* [Task objective] Return the records in full, with every character preserved.

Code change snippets
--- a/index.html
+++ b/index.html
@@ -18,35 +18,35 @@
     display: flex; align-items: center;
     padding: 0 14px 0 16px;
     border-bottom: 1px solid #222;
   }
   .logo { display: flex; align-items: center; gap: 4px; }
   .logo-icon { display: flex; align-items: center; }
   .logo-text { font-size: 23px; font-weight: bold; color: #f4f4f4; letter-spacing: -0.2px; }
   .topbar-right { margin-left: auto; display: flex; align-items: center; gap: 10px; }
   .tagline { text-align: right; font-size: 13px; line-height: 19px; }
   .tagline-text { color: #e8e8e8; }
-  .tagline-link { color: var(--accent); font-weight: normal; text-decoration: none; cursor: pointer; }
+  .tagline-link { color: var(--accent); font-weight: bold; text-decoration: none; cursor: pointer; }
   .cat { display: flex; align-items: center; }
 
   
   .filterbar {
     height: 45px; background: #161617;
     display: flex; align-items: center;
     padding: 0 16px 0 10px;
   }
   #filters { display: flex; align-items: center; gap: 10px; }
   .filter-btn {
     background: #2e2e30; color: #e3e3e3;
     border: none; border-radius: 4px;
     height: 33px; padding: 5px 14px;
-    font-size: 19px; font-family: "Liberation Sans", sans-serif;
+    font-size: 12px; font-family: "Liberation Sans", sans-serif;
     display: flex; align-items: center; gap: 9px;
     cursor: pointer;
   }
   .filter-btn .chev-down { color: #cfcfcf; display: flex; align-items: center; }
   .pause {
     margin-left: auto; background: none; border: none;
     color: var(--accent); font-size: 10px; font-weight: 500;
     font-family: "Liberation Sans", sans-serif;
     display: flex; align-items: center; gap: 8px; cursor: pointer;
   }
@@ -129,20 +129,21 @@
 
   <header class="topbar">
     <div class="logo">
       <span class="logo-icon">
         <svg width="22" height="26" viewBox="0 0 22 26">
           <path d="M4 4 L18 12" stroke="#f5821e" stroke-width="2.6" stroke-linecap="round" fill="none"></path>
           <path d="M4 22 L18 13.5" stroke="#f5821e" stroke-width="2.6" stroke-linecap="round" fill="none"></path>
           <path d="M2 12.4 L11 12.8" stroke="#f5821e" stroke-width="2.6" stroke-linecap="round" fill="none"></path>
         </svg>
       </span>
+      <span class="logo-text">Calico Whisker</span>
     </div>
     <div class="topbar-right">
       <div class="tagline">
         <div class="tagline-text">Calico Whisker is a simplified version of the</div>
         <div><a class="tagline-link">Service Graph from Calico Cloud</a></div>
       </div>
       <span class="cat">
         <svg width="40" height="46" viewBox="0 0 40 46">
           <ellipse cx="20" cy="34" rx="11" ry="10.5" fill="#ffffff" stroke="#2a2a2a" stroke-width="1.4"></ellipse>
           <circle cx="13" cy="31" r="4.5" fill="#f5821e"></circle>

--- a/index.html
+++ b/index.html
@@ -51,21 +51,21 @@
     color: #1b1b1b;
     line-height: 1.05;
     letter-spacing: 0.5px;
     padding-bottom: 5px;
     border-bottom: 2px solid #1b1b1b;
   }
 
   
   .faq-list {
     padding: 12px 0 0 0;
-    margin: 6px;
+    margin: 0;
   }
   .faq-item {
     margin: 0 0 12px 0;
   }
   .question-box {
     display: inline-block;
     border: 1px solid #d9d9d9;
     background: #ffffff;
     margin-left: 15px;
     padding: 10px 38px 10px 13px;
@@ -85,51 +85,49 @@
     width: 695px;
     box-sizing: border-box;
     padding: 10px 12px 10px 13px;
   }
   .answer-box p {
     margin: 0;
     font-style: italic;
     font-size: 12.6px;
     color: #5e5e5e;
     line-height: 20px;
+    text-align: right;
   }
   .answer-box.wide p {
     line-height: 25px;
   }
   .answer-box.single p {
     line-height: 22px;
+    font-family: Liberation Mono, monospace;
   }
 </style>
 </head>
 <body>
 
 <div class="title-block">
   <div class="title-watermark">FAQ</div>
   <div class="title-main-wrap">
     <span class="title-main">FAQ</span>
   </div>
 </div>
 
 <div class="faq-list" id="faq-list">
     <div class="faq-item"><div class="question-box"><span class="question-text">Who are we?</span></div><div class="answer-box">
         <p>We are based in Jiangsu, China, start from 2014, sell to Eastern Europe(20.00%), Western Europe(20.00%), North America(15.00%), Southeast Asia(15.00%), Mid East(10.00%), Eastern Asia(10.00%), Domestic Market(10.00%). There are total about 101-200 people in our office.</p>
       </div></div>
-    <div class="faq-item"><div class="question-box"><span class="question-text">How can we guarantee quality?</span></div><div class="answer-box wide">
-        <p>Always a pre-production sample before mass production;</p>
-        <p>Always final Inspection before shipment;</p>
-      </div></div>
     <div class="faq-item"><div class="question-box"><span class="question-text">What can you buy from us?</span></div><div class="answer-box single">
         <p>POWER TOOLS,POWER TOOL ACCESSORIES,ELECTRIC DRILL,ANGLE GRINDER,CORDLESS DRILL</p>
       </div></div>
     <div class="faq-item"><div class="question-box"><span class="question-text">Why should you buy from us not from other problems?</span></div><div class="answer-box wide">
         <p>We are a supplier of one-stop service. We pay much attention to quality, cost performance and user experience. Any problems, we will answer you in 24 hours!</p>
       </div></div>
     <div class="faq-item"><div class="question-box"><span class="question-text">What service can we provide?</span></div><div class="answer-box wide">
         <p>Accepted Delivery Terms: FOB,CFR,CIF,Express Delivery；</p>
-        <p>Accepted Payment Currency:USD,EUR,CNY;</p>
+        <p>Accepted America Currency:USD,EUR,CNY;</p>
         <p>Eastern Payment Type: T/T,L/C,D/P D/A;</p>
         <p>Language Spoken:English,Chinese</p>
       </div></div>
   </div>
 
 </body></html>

* [Solution to this problem]
--- a/index.html
+++ b/index.html
@@ -18,35 +18,35 @@
     display: flex; align-items: center;
     padding: 0 14px 0 16px;
     border-bottom: 1px solid #222;
   }
   .logo { display: flex; align-items: center; gap: 4px; }
   .logo-icon { display: flex; align-items: center; }
   .logo-text { font-size: 23px; font-weight: bold; color: #f4f4f4; letter-spacing: -0.2px; }
   .topbar-right { margin-left: auto; display: flex; align-items: center; gap: 10px; }
   .tagline { text-align: right; font-size: 13px; line-height: 19px; }
   .tagline-text { color: #e8e8e8; }
-  .tagline-link { color: var(--accent); font-weight: normal; text-decoration: none; cursor: pointer; }
+  .tagline-link { color: var(--accent); font-weight: bold; text-decoration: none; cursor: pointer; }
   .cat { display: flex; align-items: center; }
 
   
   .filterbar {
     height: 45px; background: #161617;
     display: flex; align-items: center;
     padding: 0 16px 0 10px;
   }
   #filters { display: flex; align-items: center; gap: 10px; }
   .filter-btn {
     background: #2e2e30; color: #e3e3e3;
     border: none; border-radius: 4px;
     height: 33px; padding: 5px 14px;
-    font-size: 19px; font-family: "Liberation Sans", sans-serif;
+    font-size: 12px; font-family: "Liberation Sans", sans-serif;
     display: flex; align-items: center; gap: 9px;
     cursor: pointer;
   }
   .filter-btn .chev-down { color: #cfcfcf; display: flex; align-items: center; }
   .pause {
     margin-left: auto; background: none; border: none;
     color: var(--accent); font-size: 10px; font-weight: 500;
     font-family: "Liberation Sans", sans-serif;
     display: flex; align-items: center; gap: 8px; cursor: pointer;
   }
@@ -129,20 +129,21 @@
 
   <header class="topbar">
     <div class="logo">
       <span class="logo-icon">
         <svg width="22" height="26" viewBox="0 0 22 26">
           <path d="M4 4 L18 12" stroke="#f5821e" stroke-width="2.6" stroke-linecap="round" fill="none"></path>
           <path d="M4 22 L18 13.5" stroke="#f5821e" stroke-width="2.6" stroke-linecap="round" fill="none"></path>
           <path d="M2 12.4 L11 12.8" stroke="#f5821e" stroke-width="2.6" stroke-linecap="round" fill="none"></path>
         </svg>
       </span>
+      <span class="logo-text">Calico Whisker</span>
     </div>
     <div class="topbar-right">
       <div class="tagline">
         <div class="tagline-text">Calico Whisker is a simplified version of the</div>
         <div><a class="tagline-link">Service Graph from Calico Cloud</a></div>
       </div>
       <span class="cat">
         <svg width="40" height="46" viewBox="0 0 40 46">
           <ellipse cx="20" cy="34" rx="11" ry="10.5" fill="#ffffff" stroke="#2a2a2a" stroke-width="1.4"></ellipse>
           <circle cx="13" cy="31" r="4.5" fill="#f5821e"></circle>

--- a/index.html
+++ b/index.html
@@ -51,21 +51,21 @@
     color: #1b1b1b;
     line-height: 1.05;
     letter-spacing: 0.5px;
     padding-bottom: 5px;
     border-bottom: 2px solid #1b1b1b;
   }
 
   
   .faq-list {
     padding: 12px 0 0 0;
-    margin: 6px;
+    margin: 0;
   }
   .faq-item {
     margin: 0 0 12px 0;
   }
   .question-box {
     display: inline-block;
     border: 1px solid #d9d9d9;
     background: #ffffff;
     margin-left: 15px;
     padding: 10px 38px 10px 13px;
@@ -85,51 +85,49 @@
     width: 695px;
     box-sizing: border-box;
     padding: 10px 12px 10px 13px;
   }
   .answer-box p {
     margin: 0;
     font-style: italic;
     font-size: 12.6px;
     color: #5e5e5e;
     line-height: 20px;
+    text-align: right;
   }
   .answer-box.wide p {
     line-height: 25px;
   }
   .answer-box.single p {
     line-height: 22px;
+    font-family: Liberation Mono, monospace;
   }
 </style>
 </head>
 <body>
 
 <div class="title-block">
   <div class="title-watermark">FAQ</div>
   <div class="title-main-wrap">
     <span class="title-main">FAQ</span>
   </div>
 </div>
 
 <div class="faq-list" id="faq-list">
     <div class="faq-item"><div class="question-box"><span class="question-text">Who are we?</span></div><div class="answer-box">
         <p>We are based in Jiangsu, China, start from 2014, sell to Eastern Europe(20.00%), Western Europe(20.00%), North America(15.00%), Southeast Asia(15.00%), Mid East(10.00%), Eastern Asia(10.00%), Domestic Market(10.00%). There are total about 101-200 people in our office.</p>
       </div></div>
-    <div class="faq-item"><div class="question-box"><span class="question-text">How can we guarantee quality?</span></div><div class="answer-box wide">
-        <p>Always a pre-production sample before mass production;</p>
-        <p>Always final Inspection before shipment;</p>
-      </div></div>
     <div class="faq-item"><div class="question-box"><span class="question-text">What can you buy from us?</span></div><div class="answer-box single">
         <p>POWER TOOLS,POWER TOOL ACCESSORIES,ELECTRIC DRILL,ANGLE GRINDER,CORDLESS DRILL</p>
       </div></div>
     <div class="faq-item"><div class="question-box"><span class="question-text">Why should you buy from us not from other problems?</span></div><div class="answer-box wide">
         <p>We are a supplier of one-stop service. We pay much attention to quality, cost performance and user experience. Any problems, we will answer you in 24 hours!</p>
       </div></div>
     <div class="faq-item"><div class="question-box"><span class="question-text">What service can we provide?</span></div><div class="answer-box wide">
         <p>Accepted Delivery Terms: FOB,CFR,CIF,Express Delivery；</p>
-        <p>Accepted Payment Currency:USD,EUR,CNY;</p>
+        <p>Accepted America Currency:USD,EUR,CNY;</p>
         <p>Eastern Payment Type: T/T,L/C,D/P D/A;</p>
         <p>Language Spoken:English,Chinese</p>
       </div></div>
   </div>
 
 </body></html>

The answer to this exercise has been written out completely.